NVIDIA Spectrum-X Ethernet Adds Open MRC Protocol for AI
NVIDIA Spectrum-X Ethernet networking platform now includes Multipath Reliable Connection (MRC), a new transport protocol first proven and optimized on this hardware. The company has made MRC available as an open specification to the broader industry.
Building the largest AI factories requires networking that matches the demands of advanced AI systems. NVIDIA Spectrum-X provides scale-out infrastructure as the leading AI networking solution today. Industry leaders use it for top performance, reliability, and expansion without trade-offs. Those leaders include OpenAI, Microsoft, and Oracle.
NVIDIA, Microsoft, and OpenAI led the introduction of MRC, an RDMA transport protocol. This protocol lets a single RDMA connection spread traffic over multiple network paths. It boosts throughput, load balancing, and availability in large AI training setups.
Picture replacing a single road through a town with a grid of streets and real-time traffic routing. Drivers avoid delays and closures. In a similar way, MRC handles network traffic.
"Deploying MRC in the Blackwell generation was very successful and was made possible by a strong collaboration with NVIDIA," said Sachin Katti, head of industrial compute at OpenAI. "MRC's end-to-end approach enabled us to avoid much of the typical network-related slowdowns and interruptions and maintain the efficiency of frontier training runs at scale."
Microsoft and NVIDIA have worked together for years to improve infrastructure for future AI. Microsoft's Fairwater and Oracle Cloud Infrastructure's Abilene data center rank among the biggest AI factories built for training and running top large language models. Both depend on MRC for performance, scale, and efficiency. NVIDIA Spectrum-X Ethernet fits these setups perfectly. It supplies the network base to handle massive AI models and apps reliably.
MRC Technical Advantages
First tested in real production on Spectrum-X Ethernet hardware, MRC now appears as an open spec through the Open Compute Project. This shows the strength of Spectrum-X: hardware designed for the task, detailed monitoring, and smart fabric management. Together, they move a new protocol from idea to use in huge AI systems. A protocol sets rules for data movement between systems over networks.
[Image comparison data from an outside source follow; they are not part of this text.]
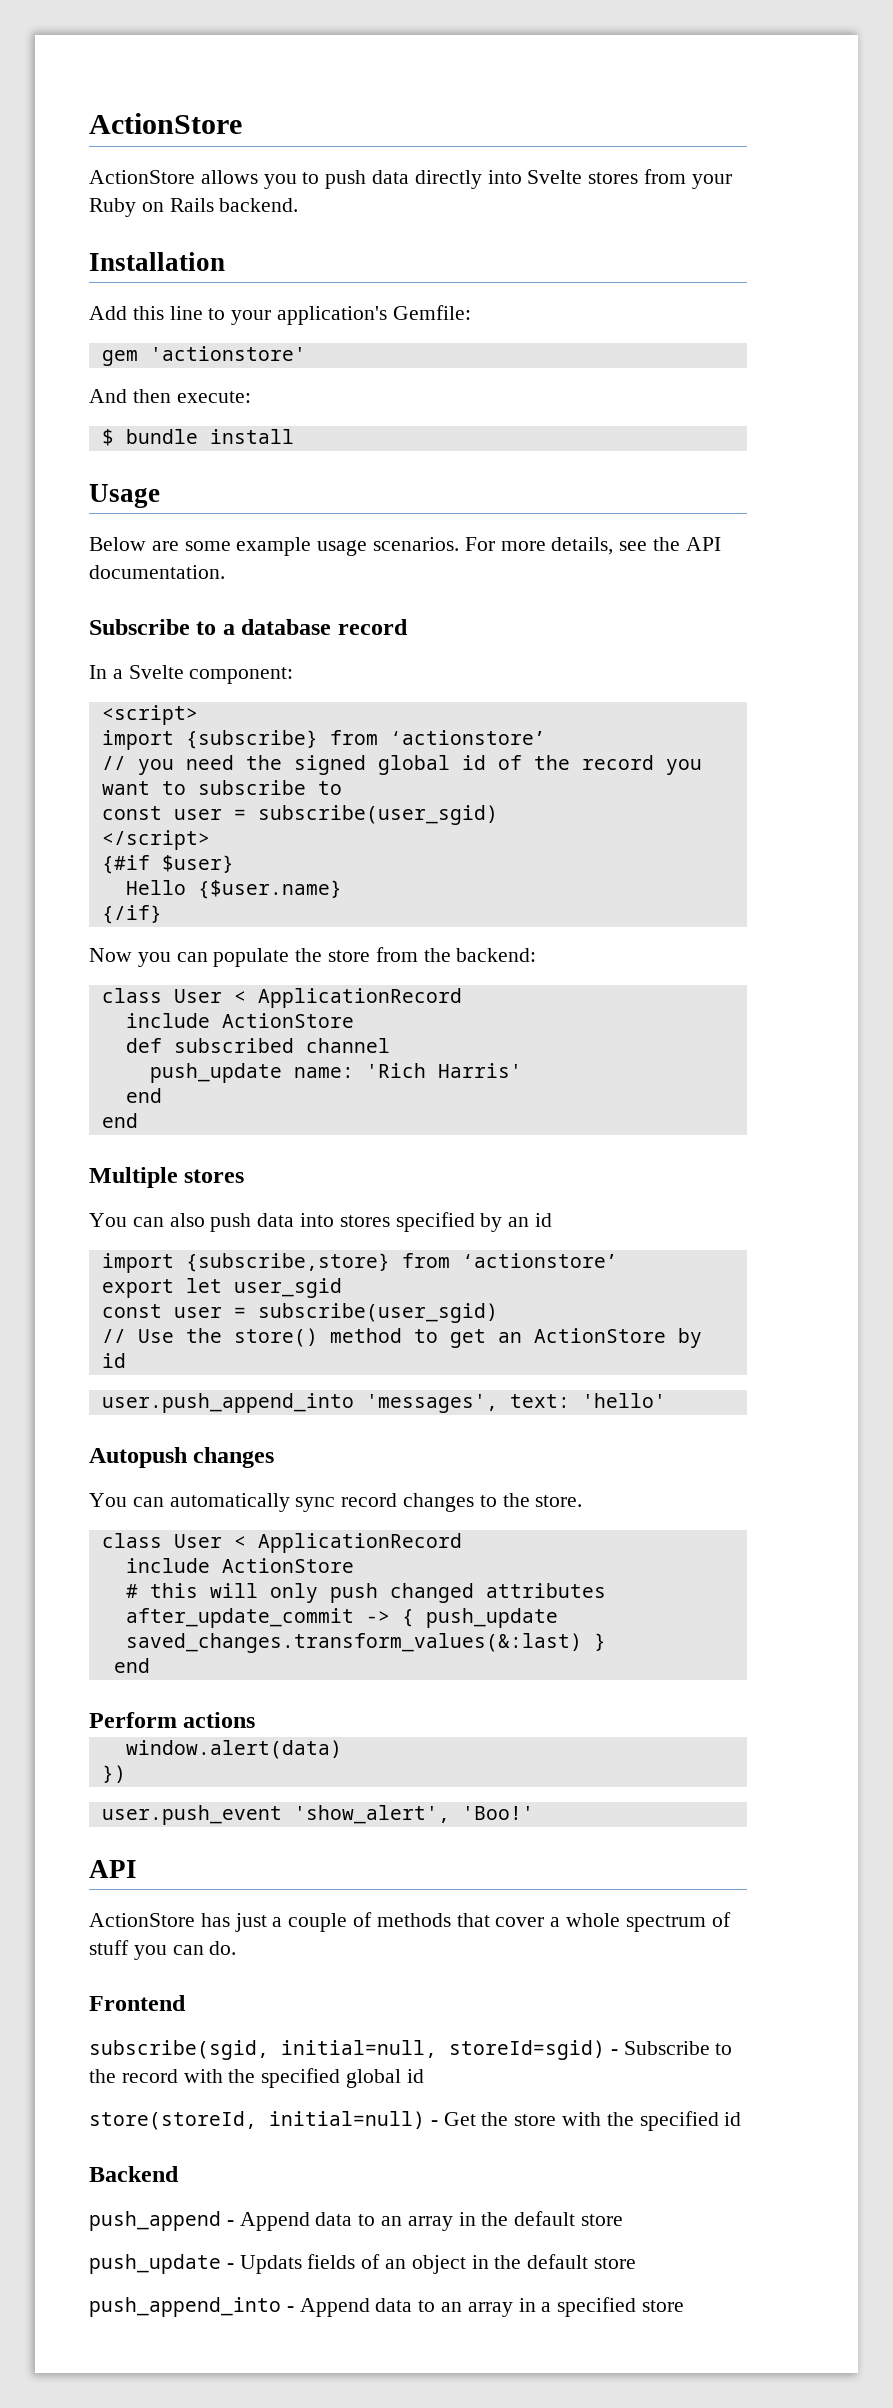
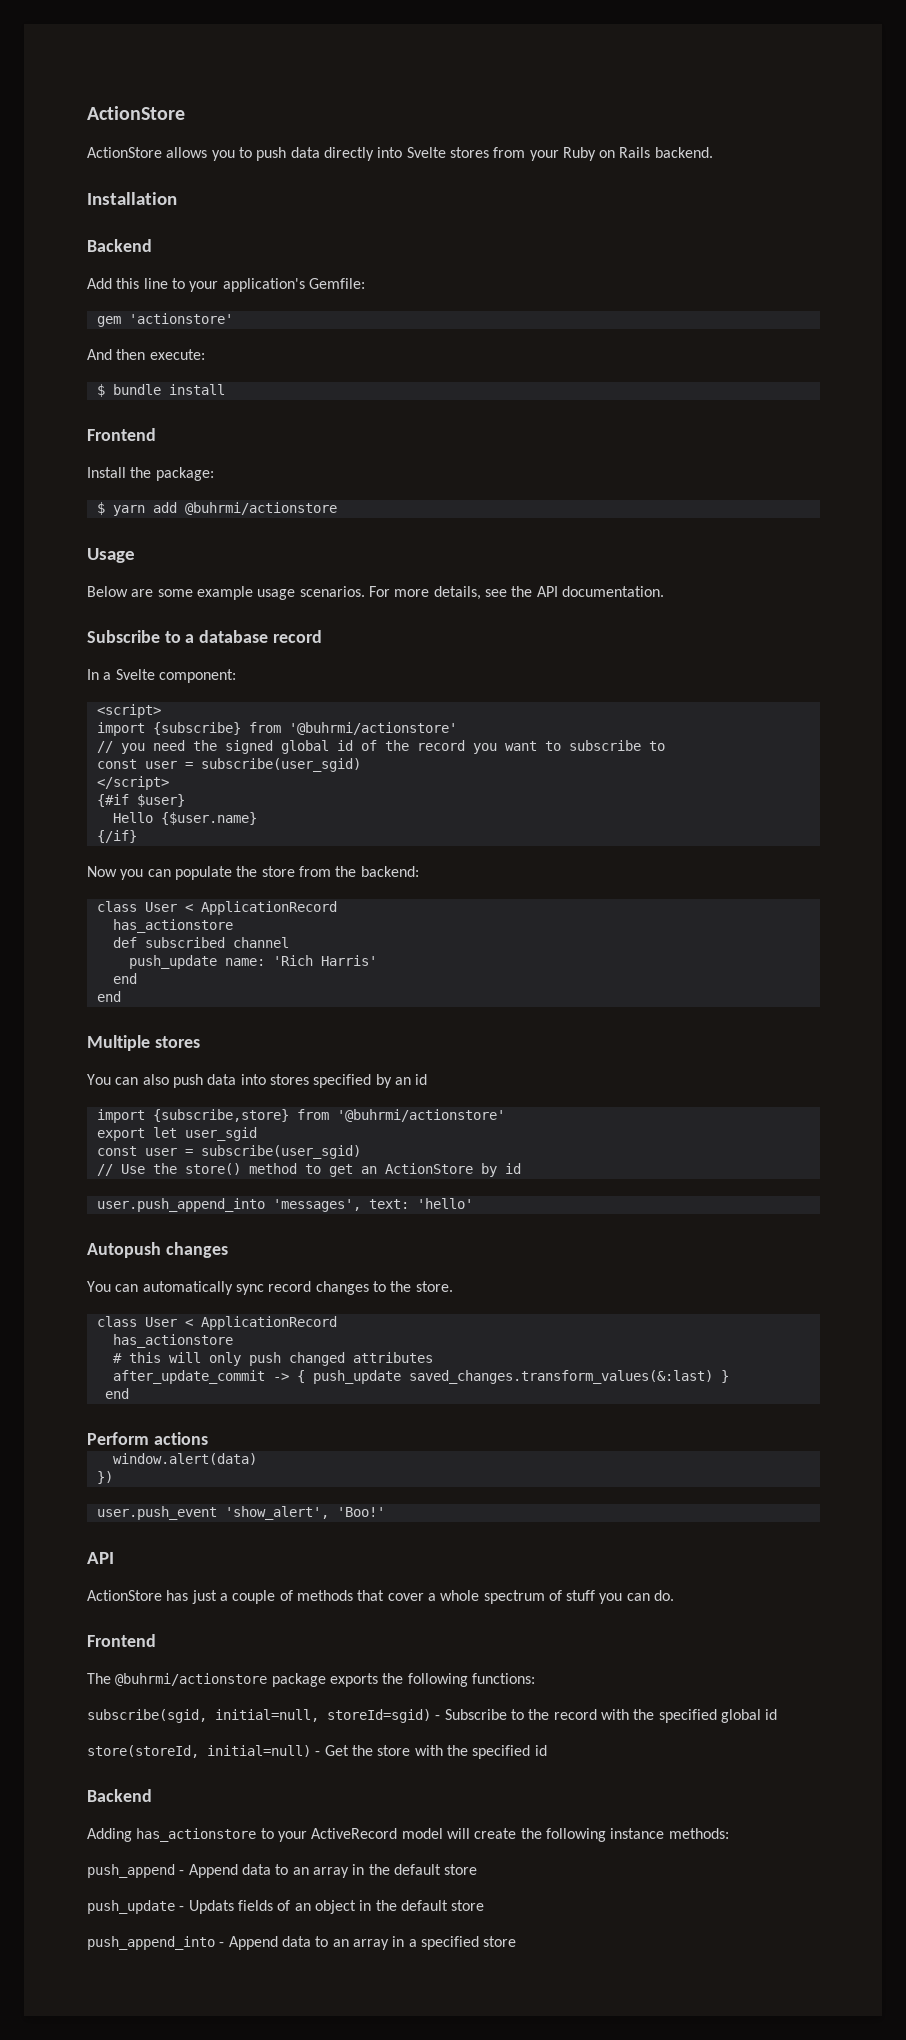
(225, 261) none -> [87,239,152,252] // Backend
(294, 436) none -> [87,428,156,441] [87,467,214,481] [96,502,337,516] // Frontend // Install the package: // $ yarn add @buhrmi/actionstore
[389,730,546,745] ‘actionstore’ -> [288,722,457,735] '@buhrmi/actionstore'
[125,1013,354,1028] include ActionStore -> [112,919,233,933] has_actionstore
[461,1253,618,1268] ‘actionstore’ -> [336,1109,505,1122] '@buhrmi/actionstore'
[125,1558,354,1573] include ActionStore -> [112,1334,233,1348] has_actionstore
(186, 2003) none -> [87,1673,535,1687] // The @buhrmi/actionstore package exports the following functions:
(179, 2174) none -> [87,1828,729,1842] // Adding has_actionstore to your ActiveRecord model will create the following instance methods:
MRC achieves high GPU use by balancing traffic across all paths. Every GPU receives needed bandwidth during training. It keeps high bandwidth during congestion by shifting from busy paths instantly.
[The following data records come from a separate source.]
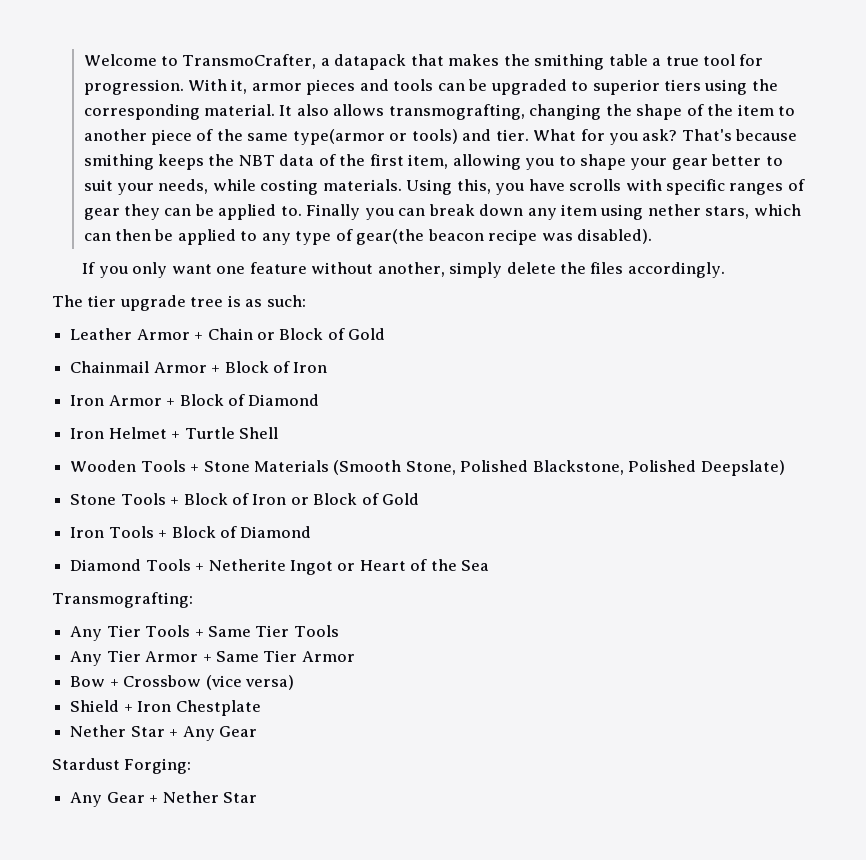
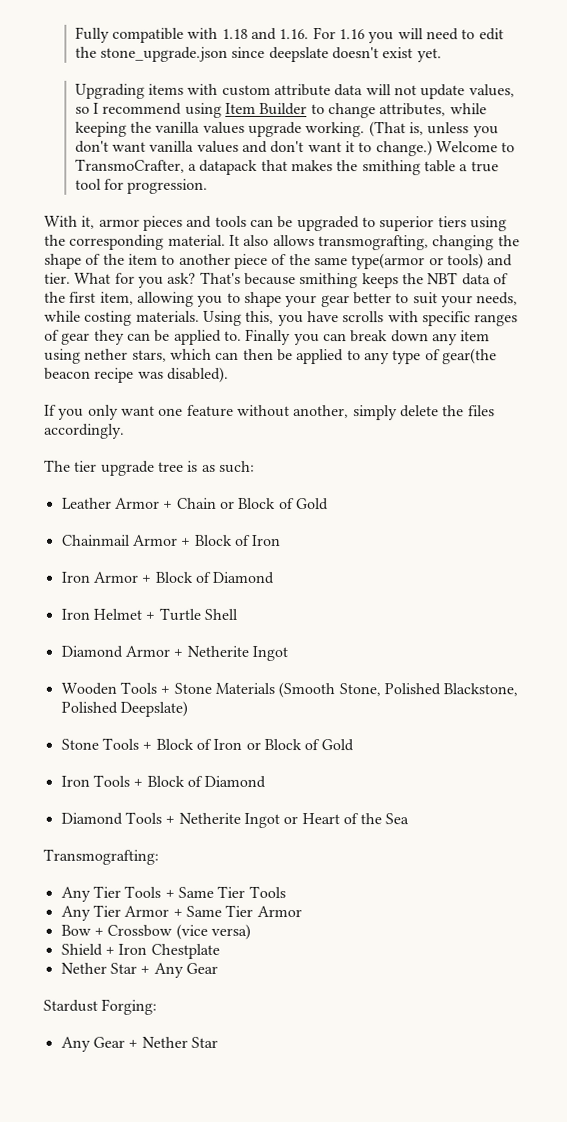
(83, 60) none -> [74,26,504,44] [74,46,442,63] [74,83,515,100] [74,102,487,119] [74,121,499,138] [74,140,433,157] Fully compatible with 1.18 and 1.16. For 1.16 you will need to edit the stone_upgrade.json since deepslate doesn't exist yet. // Upgrading items with custom attribute data will not update values, so I recommend using Item Builder to change attributes, while keeping the vanilla values upgrade working. (That is, unless you don't want vanilla values and don't want it to change.)
(184, 87) none -> (209, 186) //
(278, 433) none -> [60,645,288,662] // Diamond Armor + Netherite Ingot

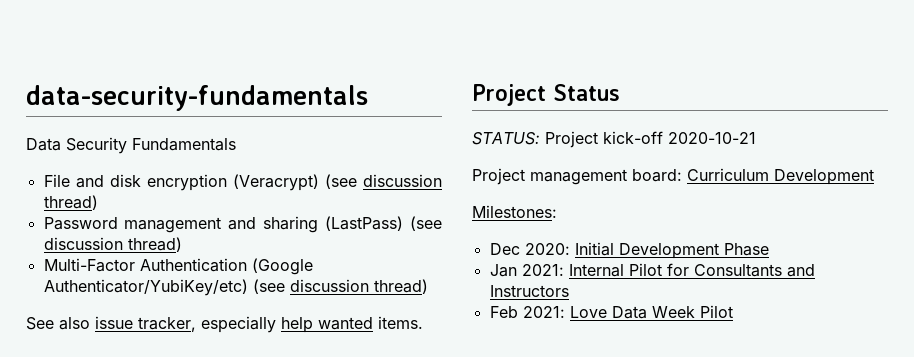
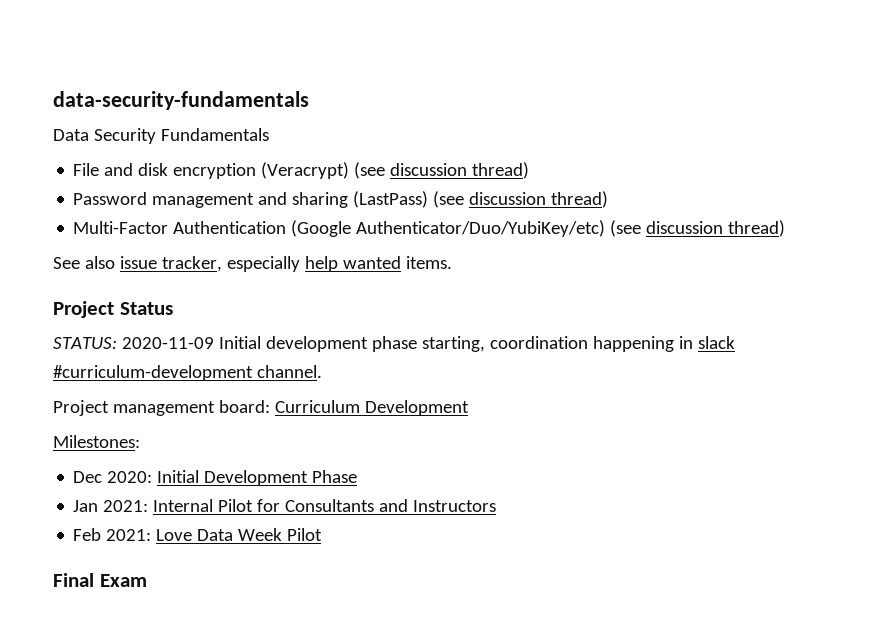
[43,279,248,296] Authenticator/YubiKey/etc) -> [356,220,606,237] Authenticator/Duo/YubiKey/etc)
[545,131,756,148] Project kick-off 2020-10-21 -> [121,336,735,352] [53,365,322,381] 2020-11-09 Initial development phase starting, coordination happening in slack #curriculum-development channel.
(733, 311) none -> [53,573,147,587] // Final Exam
On data loss, smart retransmission allows quick, exact recovery. This cuts effects from brief issues on long jobs and prevents GPU downtime.
Operators get detailed views and control of traffic paths. This eases management and speeds fixes at large scales.
Stay updated
Get the day's AI and automation news in your inbox. No spam, unsubscribe anytime.
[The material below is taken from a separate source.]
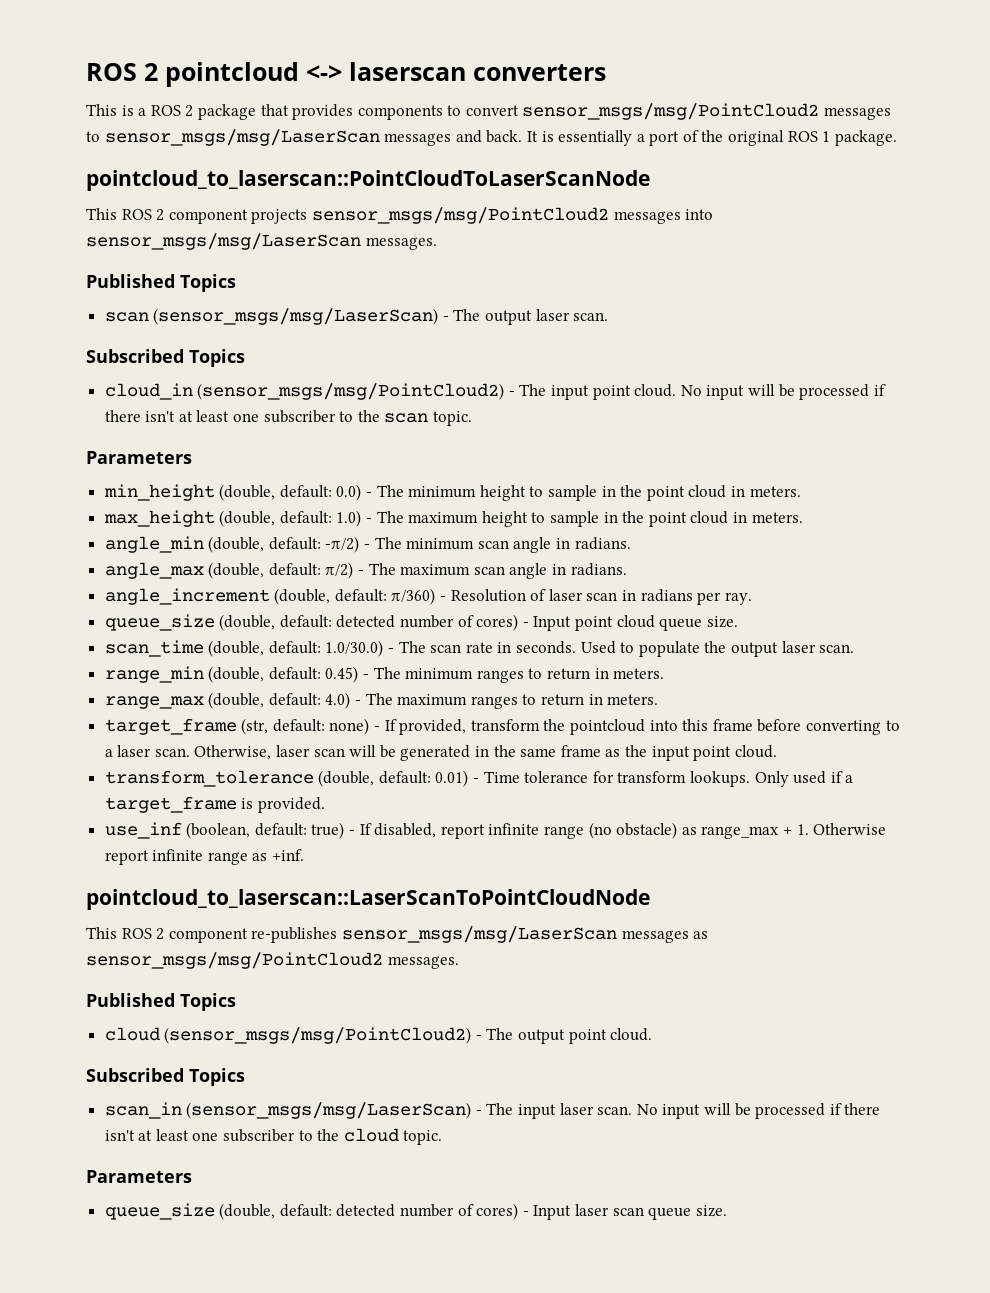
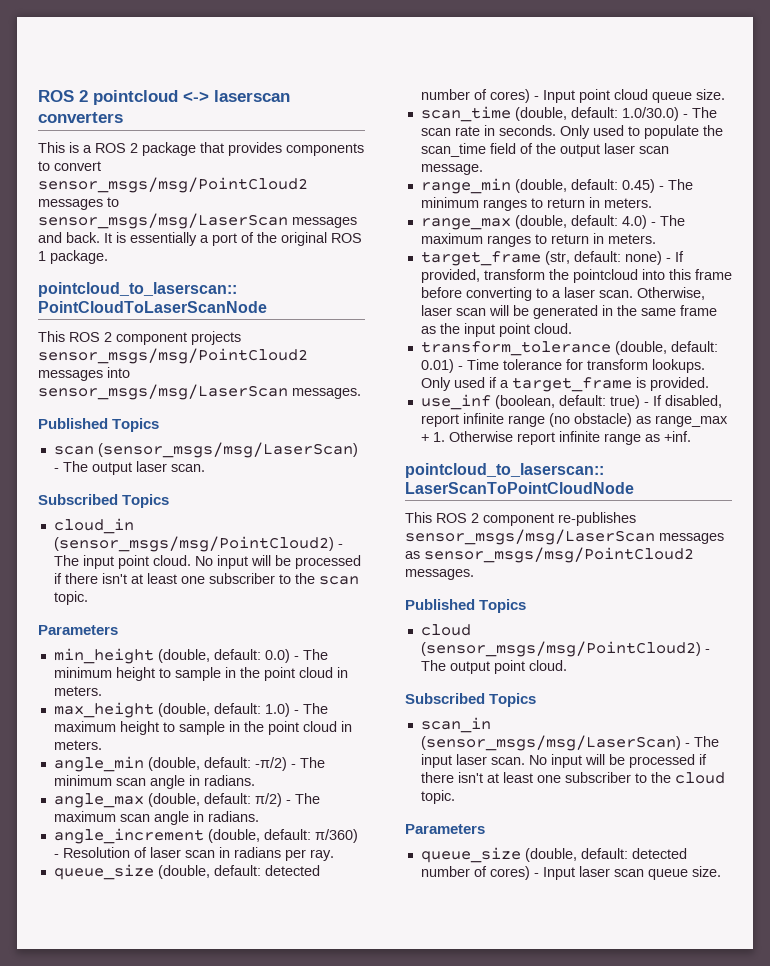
[580,641,616,654] Used -> [559,125,624,139] Only used
[730,641,855,657] output laser scan. -> [420,143,669,157] [420,164,483,175] scan_time field of the output laser scan message.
Resilience and Scale Features
Built for huge scales on Spectrum-X Ethernet, MRC includes failure bypass tech. It spots path failures in microseconds and shifts traffic in hardware automatically.
Such speed proves vital in AI training clusters with thousands of GPUs that need sync. A short network issue can delay or stop a whole job. Spectrum-X Ethernet counters this with hardware-speed response. Traffic stays on exact paths in massive AI fabrics.
Multiplanar networks aid gigascale AI factories too. OpenAI uses them with Spectrum-X Ethernet and MRC. Each plane offers a separate fabric and backup path between GPUs.
NVIDIA Spectrum-X Multiplane supports hardware load balancing across planes. This raises reliability and scale without performance loss. Latencies stay low and predictable up to hundreds of thousands of GPUs.
Spectrum-X Ethernet offers RDMA transport choices. Spectrum-X Ethernet Adaptive RDMA, MRC, and custom protocols all run on NVIDIA ConnectX SuperNICs and Spectrum-X switches. They back multiplanar designs at gigascale.
This hardware and software powers the biggest AI clusters. Customers pick the best transport for their needs.
MRC shows how the industry treats Spectrum-X Ethernet as a flexible platform. It works across full modern AI setups.
As AI factories grow, networks must move data fast, stay smart and tough, and follow open standards. NVIDIA Spectrum-X Ethernet meets those needs. MRC helps it lead advanced AI networking.
NVIDIA developed MRC with AMD, Broadcom, Intel, Microsoft, and OpenAI.
NVIDIA, founded in 1993, dominates GPU markets and leads AI acceleration hardware. Its Spectrum-X line targets Ethernet fabrics for AI data centers, competing with InfiniBand in scale-out clusters. OpenAI, known for models like GPT, builds frontier AI systems needing vast compute. Microsoft integrates AI deeply into Azure cloud services. Oracle expands cloud for AI workloads.